(Stored records)
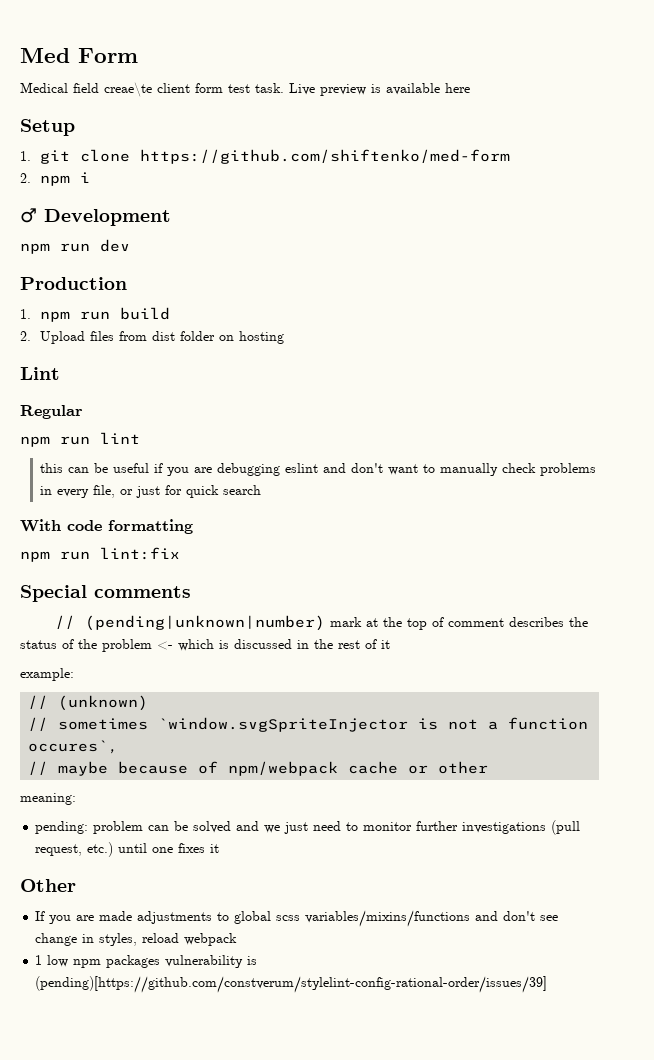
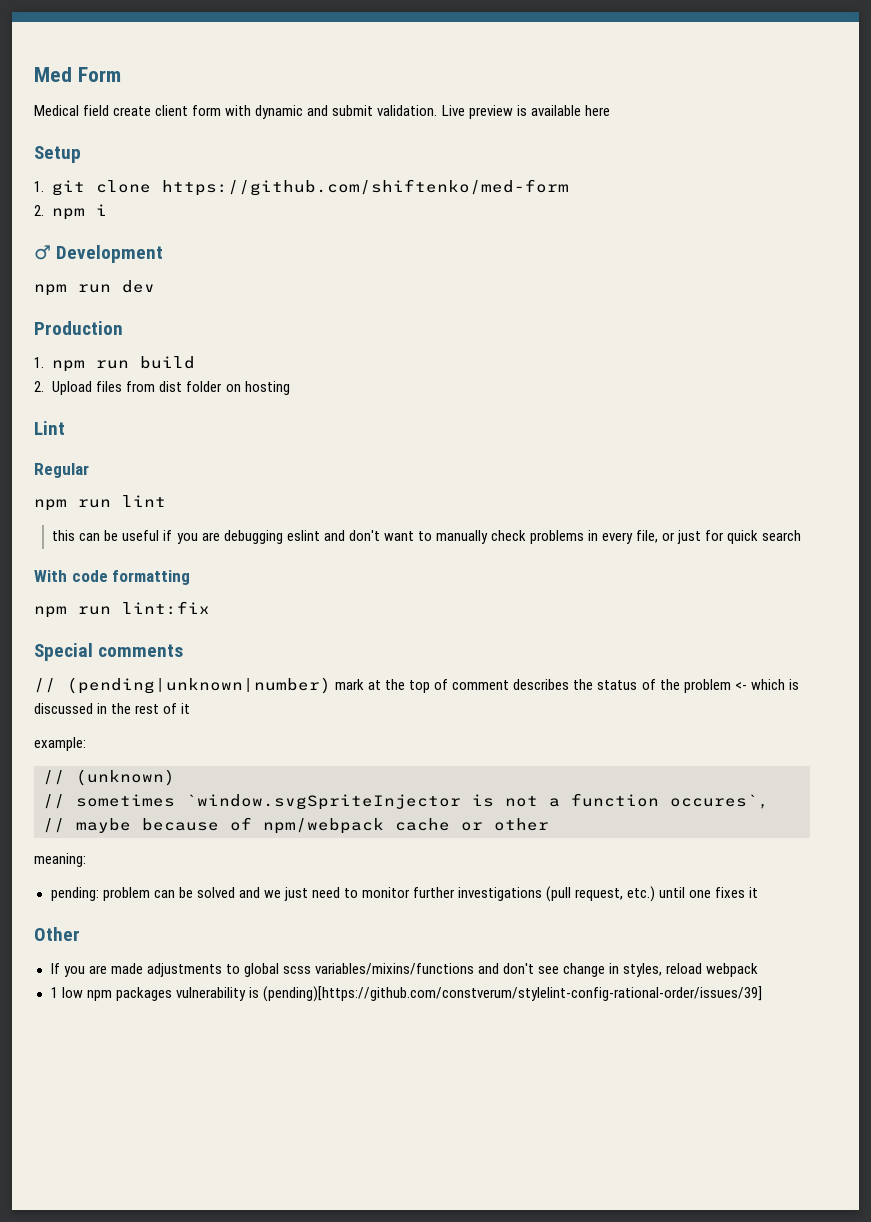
[104,82,152,97] creae\te -> [113,106,152,116] create
[228,83,284,93] test task. -> [225,105,438,119] with dynamic and submit validation.

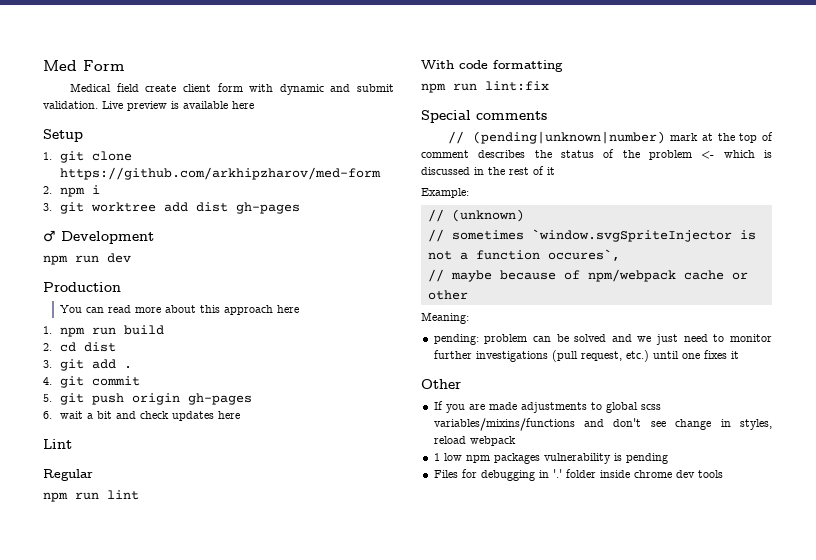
[162,179,570,196] https://github.com/shiftenko/med-form -> [60,167,382,180] https://github.com/arkhipzharov/med-form
(108, 210) none -> [43,202,301,214] // 3. git worktree add dist gh-pages
(123, 328) none -> [60,305,300,315] // You can read more about this approach here
[52,381,290,395] Upload files from dist folder on hosting -> [60,342,117,352] [43,359,133,371] [43,376,141,388] [43,393,253,405] [43,411,241,421] cd dist // 3. git add . // 4. git commit // 5. git push origin gh-pages // 6. wait a bit and check updates here
[52,530,802,544] // this can be useful if you are debugging eslint and don't want to manually check problems in every file, or just for quick search -> (139, 495) none
[34,737,86,751] example: -> [421,188,469,198] Example:
[34,853,86,867] meaning: -> [421,312,469,324] Meaning:
[262,986,762,1002] (pending)[https://github.com/constverum/stylelint-config-rational-order/issues/39] -> [625,453,668,464] [433,469,723,481] pending // Files for debugging in '.' folder inside chrome dev tools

__Work instruction__
Copy each line of the data that contains the word "pages", leaving the other lines out.

__Response__
(108, 210) none -> [43,202,301,214] // 3. git worktree add dist gh-pages
[52,381,290,395] Upload files from dist folder on hosting -> [60,342,117,352] [43,359,133,371] [43,376,141,388] [43,393,253,405] [43,411,241,421] cd dist // 3. git add . // 4. git commit // 5. git push origin gh-pages // 6. wait a bit and check updates here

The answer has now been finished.